Image via Shutterstock/Drazen Zigic

In the fight against climate change, entrepreneurship and innovation — known as "climate tech" — are essential. Women are more affected by climate change than men, and yet climate tech is a male-dominated field; in Canada, only one in 10 climate tech business founders are women and only 19 percent of climate tech startups have at least one female founder. When it comes to creating climate solutions, the female perspective is sorely lacking.

Investing in female entrepreneurs would generate higher returns for society as a whole, as women invest more of their income in their families compared to men. And as female-founded businesses tend to employ 2.5 times more women than male-founded businesses, empowering female entrepreneurs would also mean that more women could access job opportunities.
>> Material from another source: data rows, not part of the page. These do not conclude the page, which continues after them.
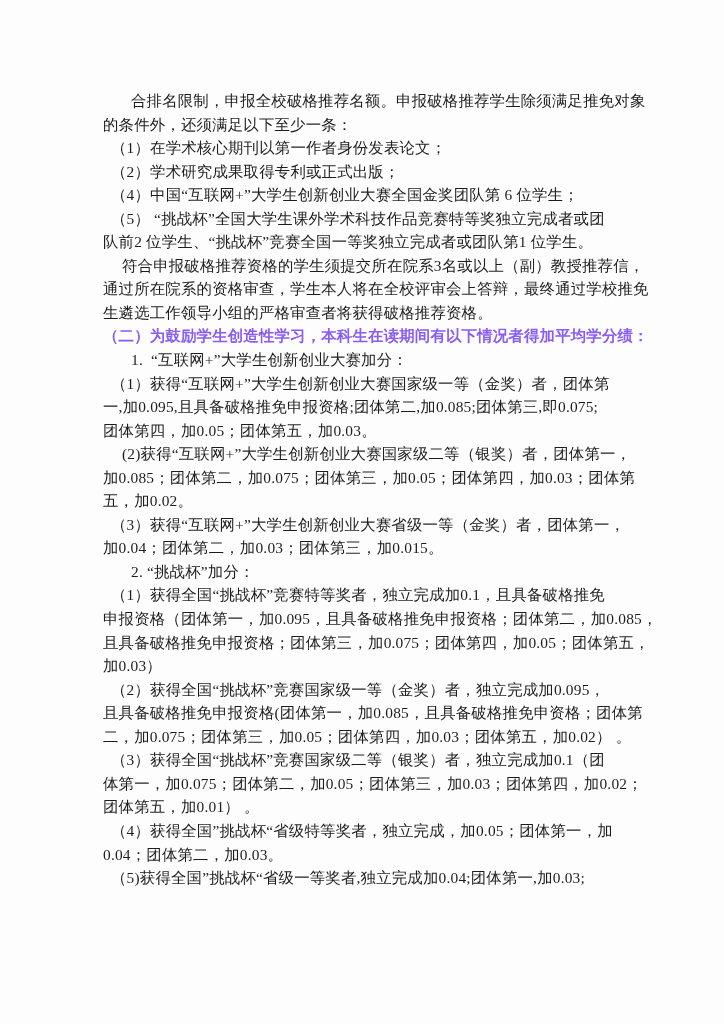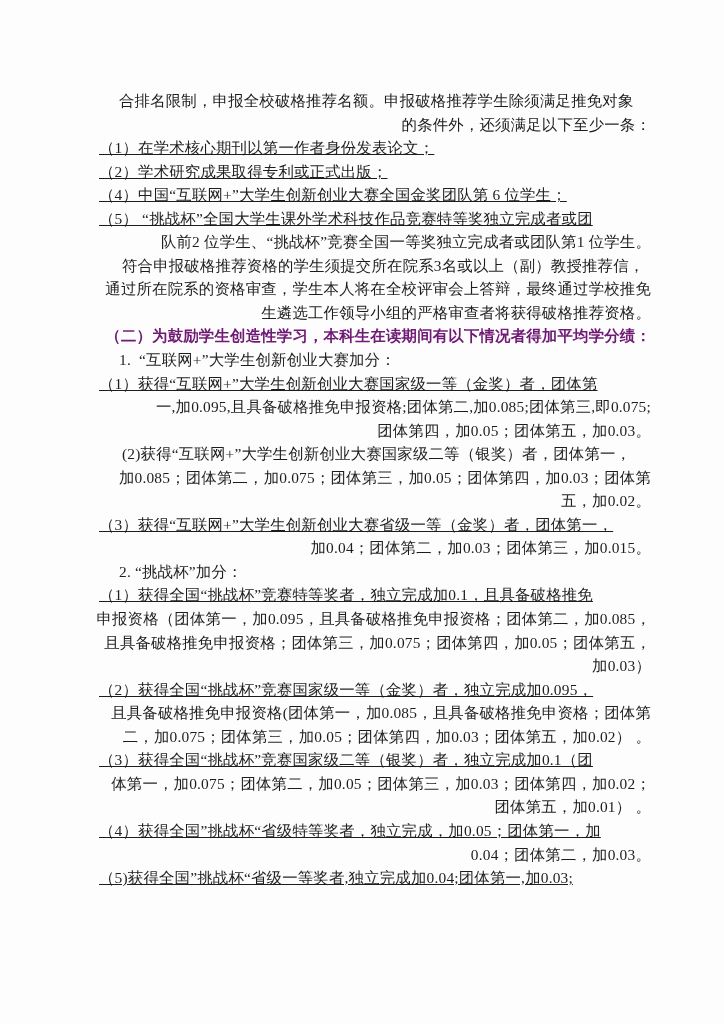--- a/index.html
+++ b/index.html
@@ -36,7 +36,7 @@
   .ind-none          { margin-left: 4px; text-align: right; }
   .ind-item          { margin-left: 8px; text-decoration: underline; }
   .ind-subparagraph  { margin-left: 31px; }
-  .ind-paragraph     { margin-left: 28px; }
+  .ind-paragraph     { margin-left: 40px; }
 </style>
 </head>
 <body>

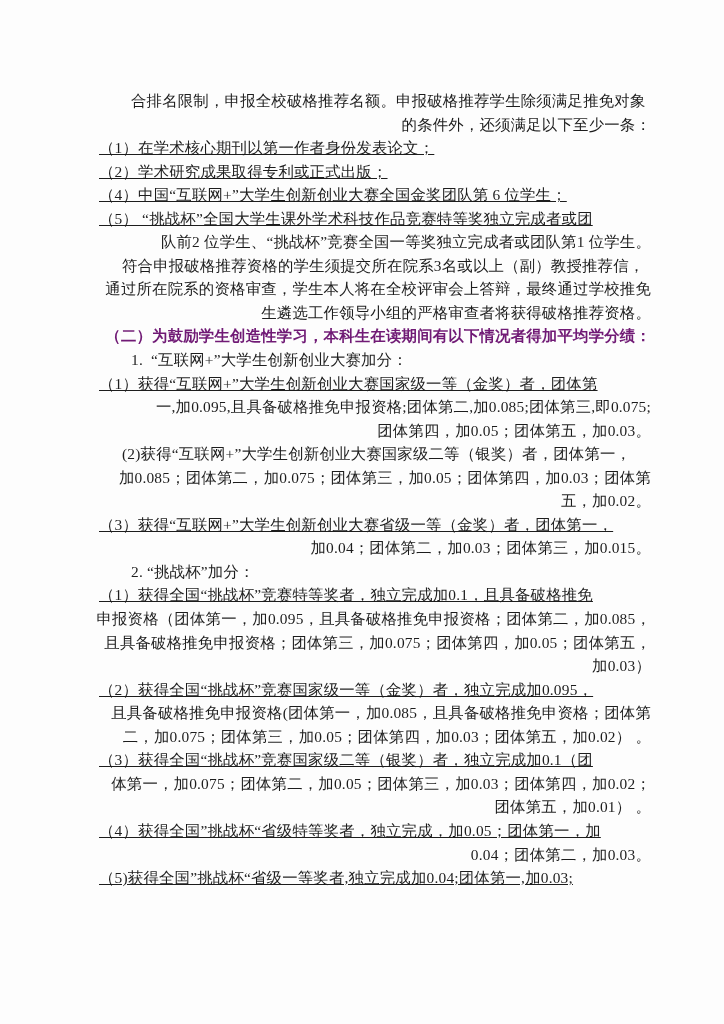--- a/index.html
+++ b/index.html
@@ -33,7 +33,7 @@
     font-weight: bold;
     color: #701a75;
   }
-  .ind-none          { margin-left: 4px; text-align: right; }
+  .ind-none          { margin-left: 12px; }
   .ind-item          { margin-left: 8px; text-decoration: underline; }
   .ind-subparagraph  { margin-left: 31px; }
   .ind-paragraph     { margin-left: 40px; }

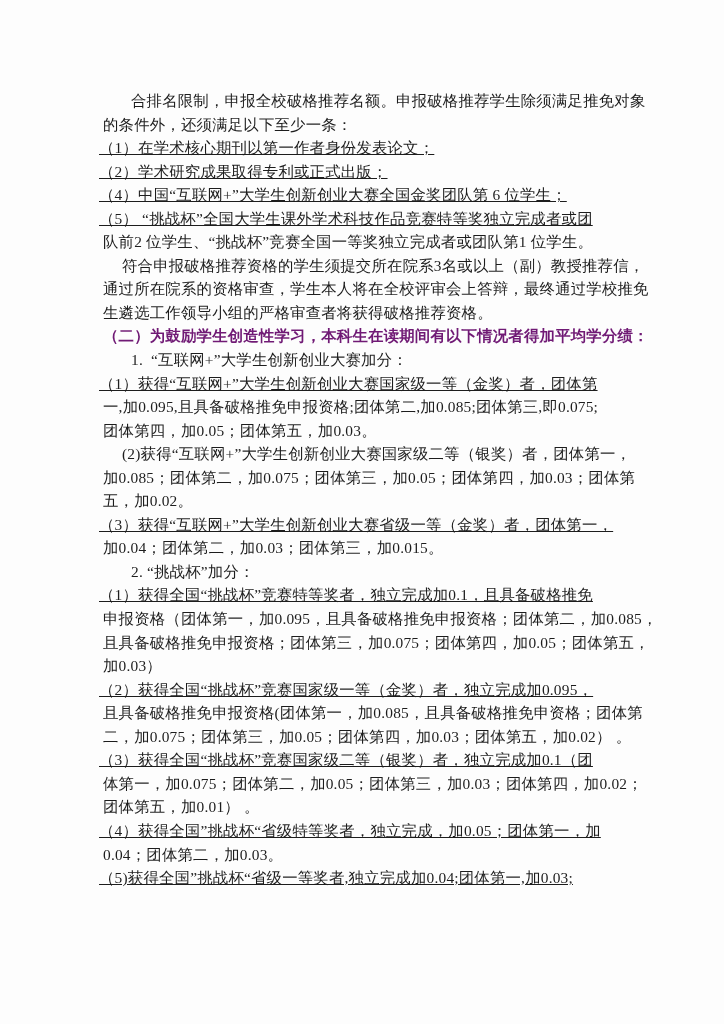--- a/index.html
+++ b/index.html
@@ -34,7 +34,7 @@
     color: #701a75;
   }
   .ind-none          { margin-left: 12px; }
-  .ind-item          { margin-left: 8px; text-decoration: underline; }
+  .ind-item          { margin-left: 20px; }
   .ind-subparagraph  { margin-left: 31px; }
   .ind-paragraph     { margin-left: 40px; }
 </style>

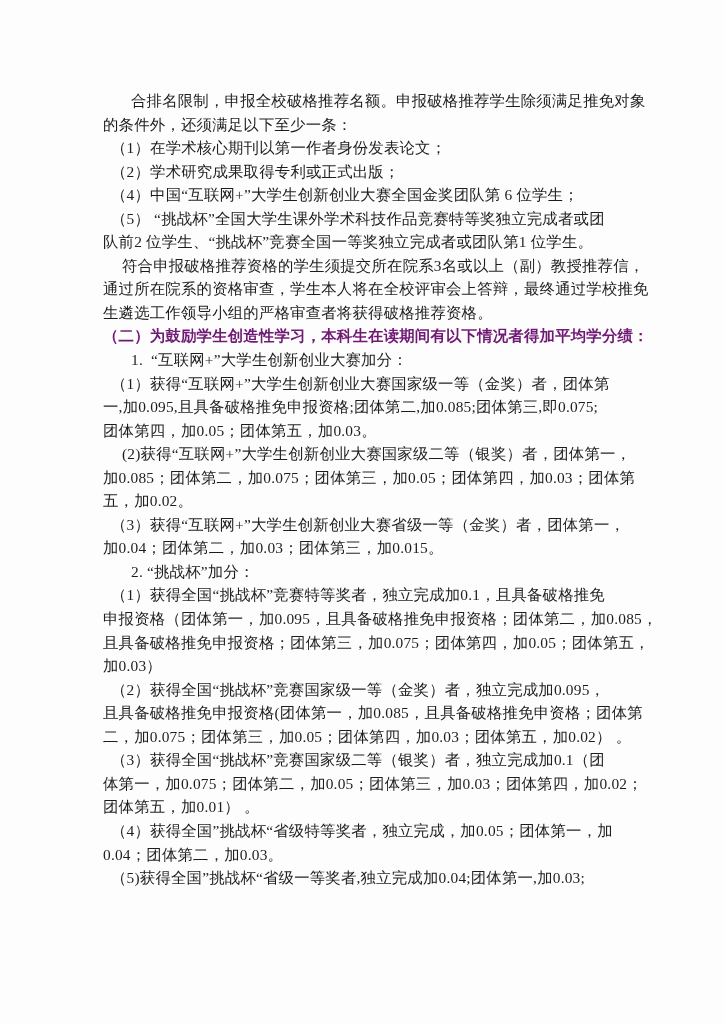--- a/index.html
+++ b/index.html
@@ -31,7 +31,7 @@
   }
   .line.bold {
     font-weight: bold;
-    color: #701a75;
+    color: #8b5cf6;
   }
   .ind-none          { margin-left: 12px; }
   .ind-item          { margin-left: 20px; }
Female entrepreneurs are more likely than their male counterparts to innovate to address social needs, and women also score better than men in key skills such as leadership, problem-solving and innovation. Venture capital funding in climate tech is growing five times faster than the overall venture capital funding, indicating the high level of demand for this area of innovation. If women were able to access positions of leadership in this field, it would help to create wealth and reduce the gender wealth gap.

Challenges faced by female entrepreneurs

Access to capital is a key challenge faced by female entrepreneurs, with evidence showing that banks discriminate against them. In 2017, only 2 percent of venture capital funding in the U.S. went to all-female-founded startups. A study by Harvard, MIT and Wharton School showed this gender bias: when the same idea was pitched by a male and a female voice, two-thirds of investors picked the male voice. This bias could be a product of the fact that 88 percent of decision makers in venture capital firms are men.

Women face other disadvantages, too. In Asia and the Pacific, studies have shown that women do almost four times more unpaid care work than men, which means they have less time and energy to reskill, work extra hours and network. Greentech is also STEM-oriented and the STEM sectors are dominated by men with only 5 percent of leadership positions in the U.K. tech sector held by women. The problem starts at the education level, with only 3 percent of women in the U.K. saying a career in tech is their first choice. The lack of female role models is also an obstacle for young greentech entrepreneurs.

 

SDG 5 graphic

Image: UN Women

How can we address the gender disparity in climate entrepreneurship?

1. Incubators and accelerators

Many startups fail at the initial stages. Incubators and accelerators can provide mentoring, resources, space, networking opportunities and access to capital. Women often lack networking opportunities and joining accelerator programs can allow them to meet key stakeholders. Climate startups can face unique challenges, such as the return on investment being long term, and changing government regulations and policies. Accelerator programs can help female entrepreneurs secure valuable advice and support to overcome these challenges.

2. A drive to recruit women in the tech and green sectors

Many entrepreneurs begin by working in a company, and later start a business based on their experience. If the climate tech sector employs more women, they will build experience and confidence to start their own businesses. In the U.S., only 24 percent of workers in the tech sector are female. At EV giant Tesla, 83 percent of leadership positions are held by men.

3. A drive to appoint more women to the boards of venture capital firms and banks

Only 9 percent of the venture capitalists investing in tech startups are women, less than 2 percent of bank CEOs are women, and only 5.3 percent of board chairs globally are held by women. Having more women in these positions would help to minimize unconscious gender bias. Deloitte’s Board Ready Women is a commendable initiative that looks to support women who aspire to serve on boards of public companies. Female participants get advice from experienced board members, help in developing their board profiles and important networking opportunities.